Another part of ileum and colon was fixed in Carnoy’s fixative to preserve the mucus layer. Samples were embedded in paraffin and afterward 4 µm sections of tissue were made with a microtome (Leica Biosystems, Nussloch, Germany). Paraffin was removed from the tissue slides by washing 2× with xylene for 10 min. Next, samples were washed in decreasing amounts of ethanol (99, 70, 60%) and finally in dH₂O. After washing, samples were incubated with 0.5 µg universal bacterial probe EUB338 (5′-GCTGCCTCCCGTAGGAGT-3′) or segmented filamentous bacteria (SFB)-specifc probe SFB1008 (5′-GCGAGCTTCCCTCATTACAAGG-3′) conjugated on the 5′ end with Alexa 488 (Eurogentec, Maastricht, the Netherlands) in hybridization solution (20 mM TRIS-HCl, pH 7.4, 0.9 M NaCl, 0.1% weight/volume SDS) at 50°C overnight in a humid environment. The next day, the samples were washed in FISH washing buffer (20 mM TRIS-HCl, pH 7.4, 0.9 M NaCl) for 20 min. Tissue slides were then washed 2× for 10 min with PBS and incubated with DAPI solution (30 nM) for 5 min to visualize nuclei of the epithelial cells. After washing 2× with PBS, samples were mounted with mounting medium. Data were acquired with a SP8 Leica confocal microscope (Leica Microsystems, Son, the Netherlands), and images were processed afterward with Imaris software (Bitplane, Zurich, Switzerland).

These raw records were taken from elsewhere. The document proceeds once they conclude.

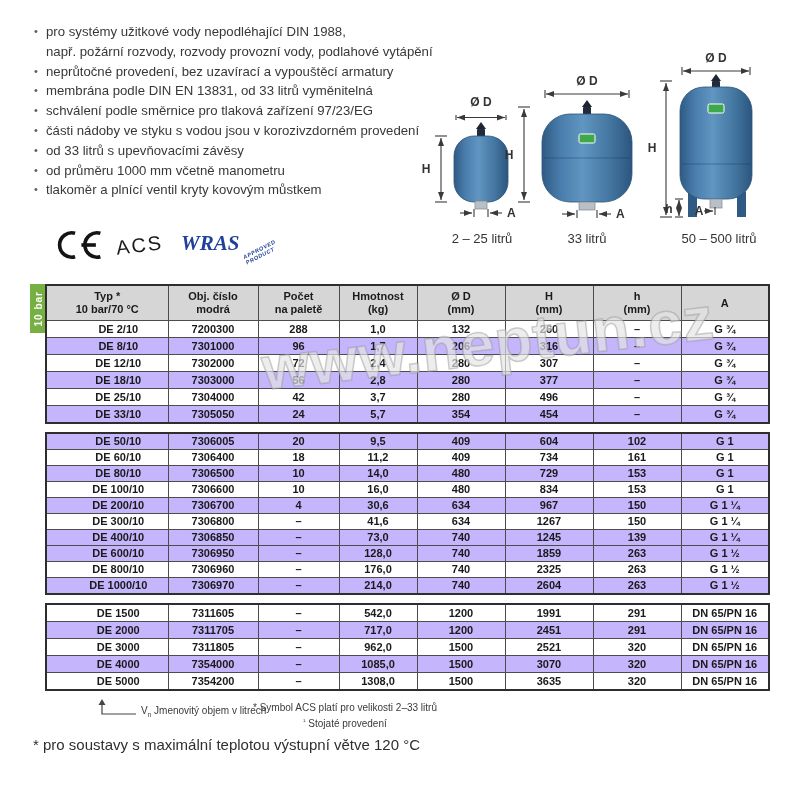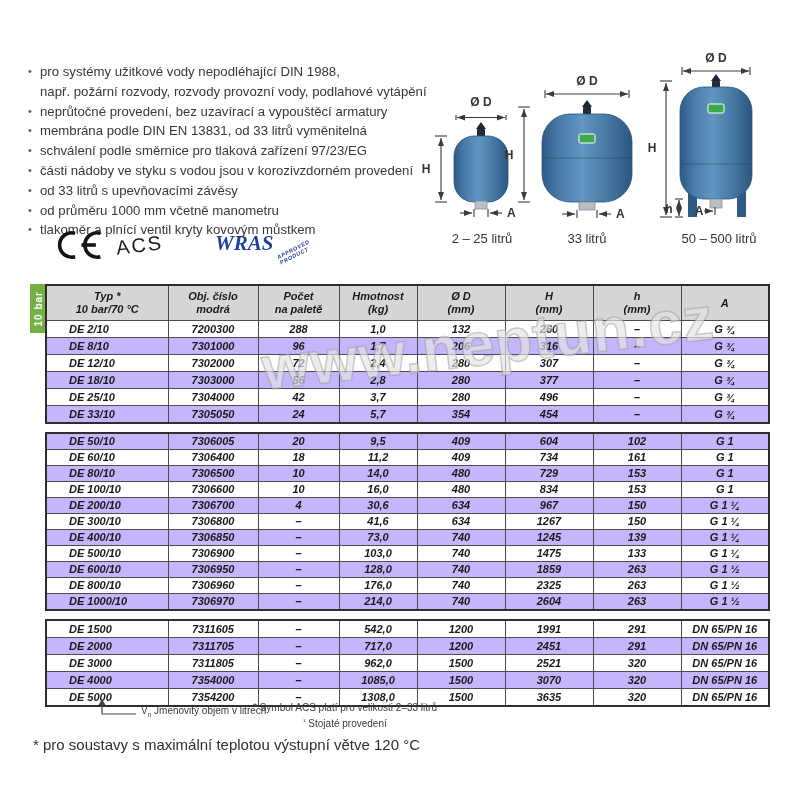"pro systémy užitkové vody nepodléhající" .bullets { left: 27px -> 33px; margin-top: 40px -> none }
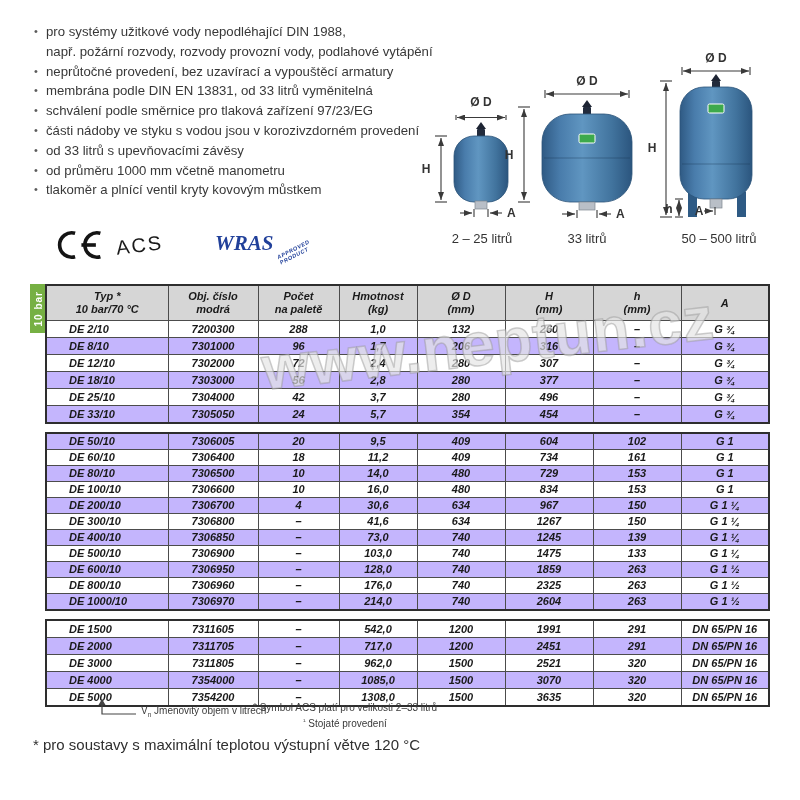"WRAS" .logo-wras { margin-left: 34px -> none }
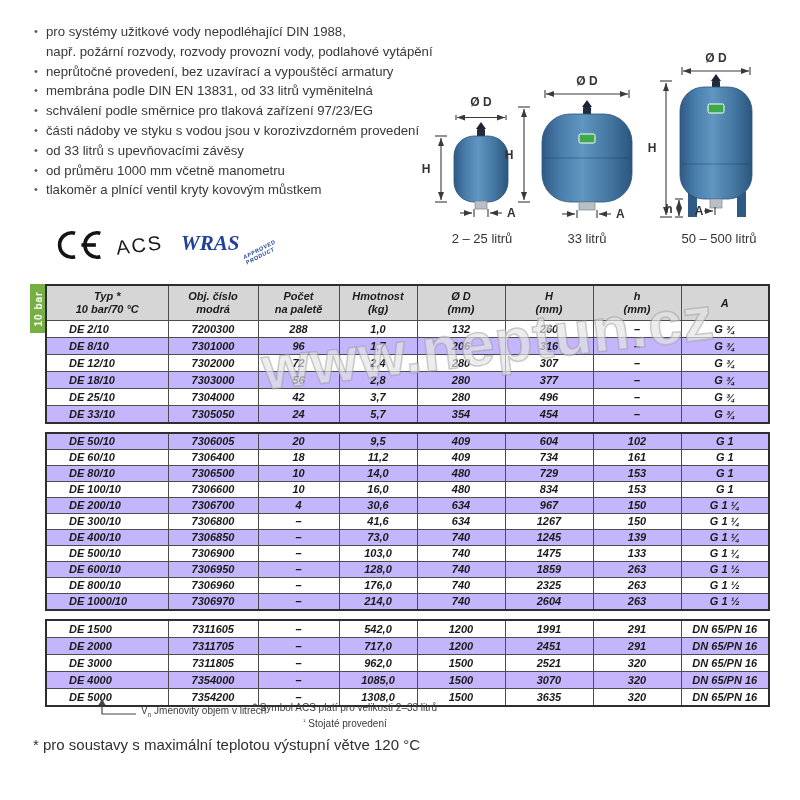"Typ *" .tables { font-style: italic -> none }
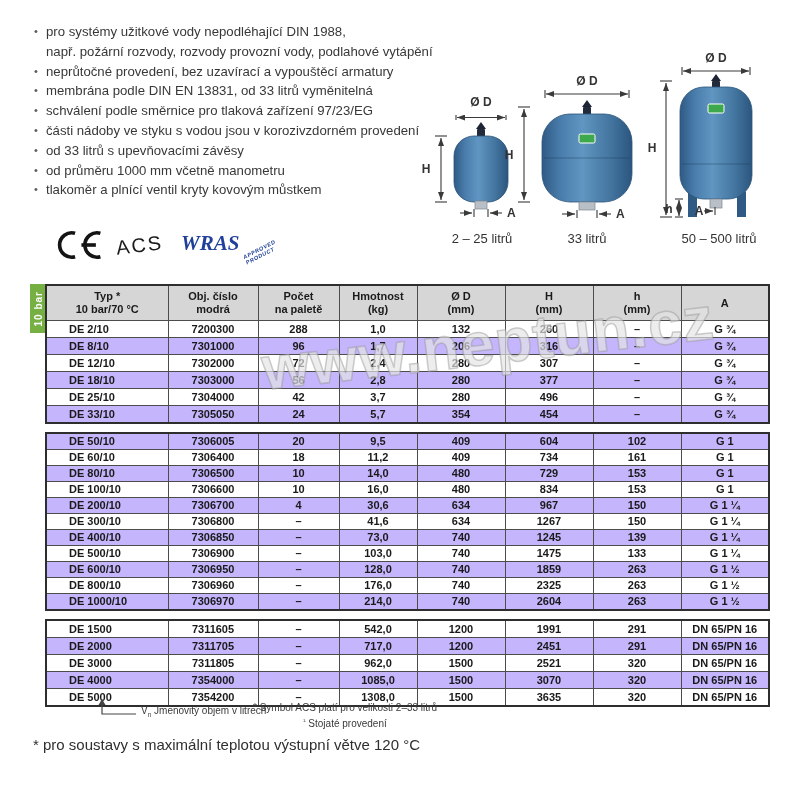"DE 2/10" td.c0 { text-align: left -> center }
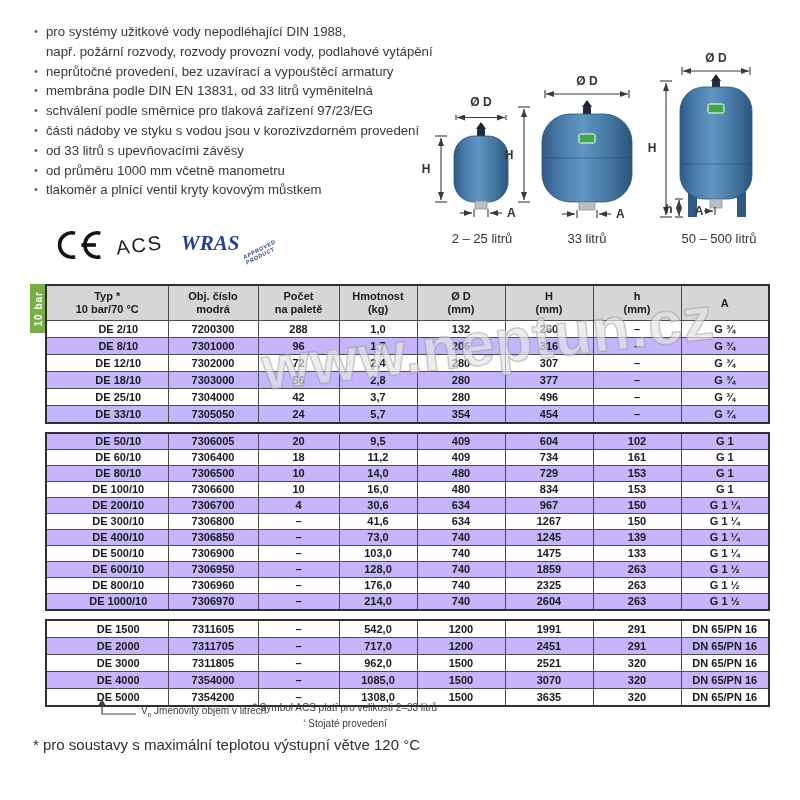"DE 500/10" tr.stripe-a { html: <tr> <td>DE 500/10</td> <td>7306900</td> <td>–</td> <td>103,0</td> <td>740</td> <td>1475</td> <td>133</td> <td>G 1 ¼</td> </tr> -> none }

Fifty-micrometer free-floating brain sections were washed twice with 1× PBS prior to incubating with blocking solution (5% normal donkey serum and 0.3% Triton X-100 in 1× PBS) for 1 h at RT. Sections were then incubated in primary antibody diluted in blocking solution for 48 h at 4 °C. The following primary antibodies were used: anti-IBA1 antibody (rabbit polyclonal, Wako-01919741 1 : 1000) and anti-GFAP antibody (rabbit polyclonal, ab7260 1 : 500). Sections were rinsed with 1× PBS and then incubated with secondary antibody (488 Alexa Fluor donkey anti-rabbit IgG (H + L), 1 : 500 from ThermoFisher Scientific) and DAPI (Millipore D6210, 1 : 1000) for 48 h at 4 °C. Sections were rinsed and then mounted with Prolong Gold Antifade mountant (ThermoFisher Scientific, P36930). All slides were imaged using SP8 Leica confocal microscope (Leica Microsystems, Wetzlar, Germany).

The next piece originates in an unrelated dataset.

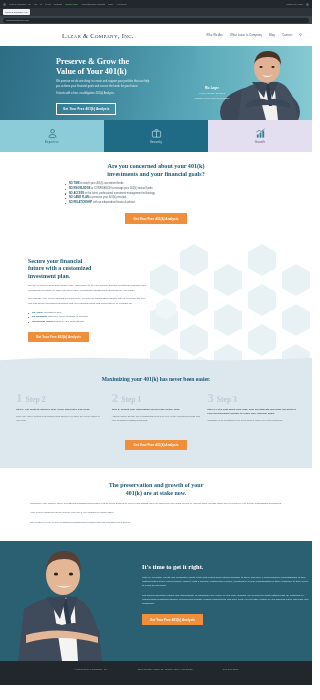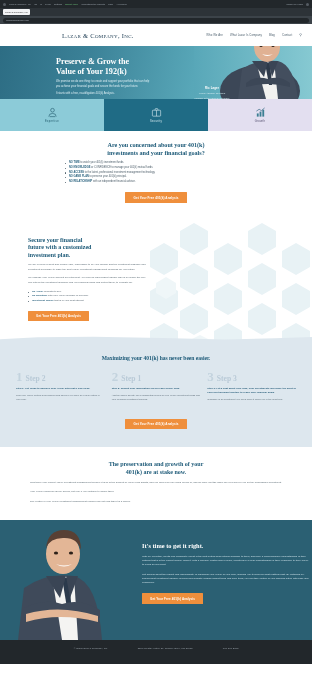"Preserve & Grow the" .hero { height: 53px -> 74px }
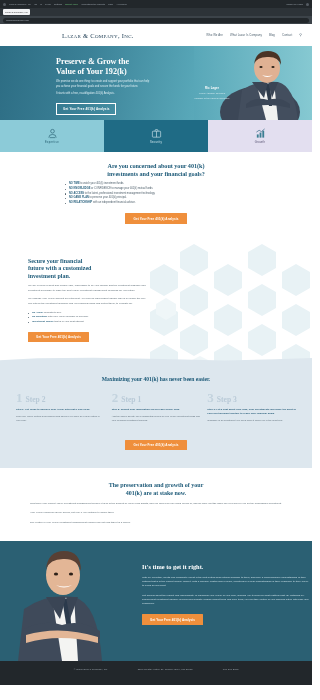"Value of Your 192(k)" span { text: 192 -> 401 }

TA muscles were teased into thin pieces before being permeabilized with 2% PBST for 30 min, then blocked with blocking solution (4% bovine serum albumin and 1% Triton X-100 in 1× PBS) for 30 min at RT. The tissues were then incubated in primary antibody diluted in blocking solution overnight at 4 °C. The following primary antibodies were used: anti-synaptophysin antibody (rabbit polyclonal, Synaptic Systems 101 002, 1 : 200), anti-synapsin I antibody (rabbit polyclonal, ab64581, 1 : 200), and anti-neurofilament H antibody (chicken polyclonal, ab4680, 1 : 200). After washing, tissues were incubated with secondary antibody (488 Alexa Fluor donkey anti-rabbit or 488 Alexa Fluor goat anti-chicken, 1 : 250 from ThermoFisher Scientific), α-bungarotoxin (Alexa Fluor 555 conjugate, Invitrogen B35451, 1 : 500), and DAPI (Millipore D6210, 1 : 1000) for 1 h at RT. Tissues were then washed and mounted with Prolong Gold Antifade mountant (ThermoFisher Scientific, P36930). Slides were imaged using SP8 Leica confocal microscope (Leica Microsystems, Wetzlar, Germany).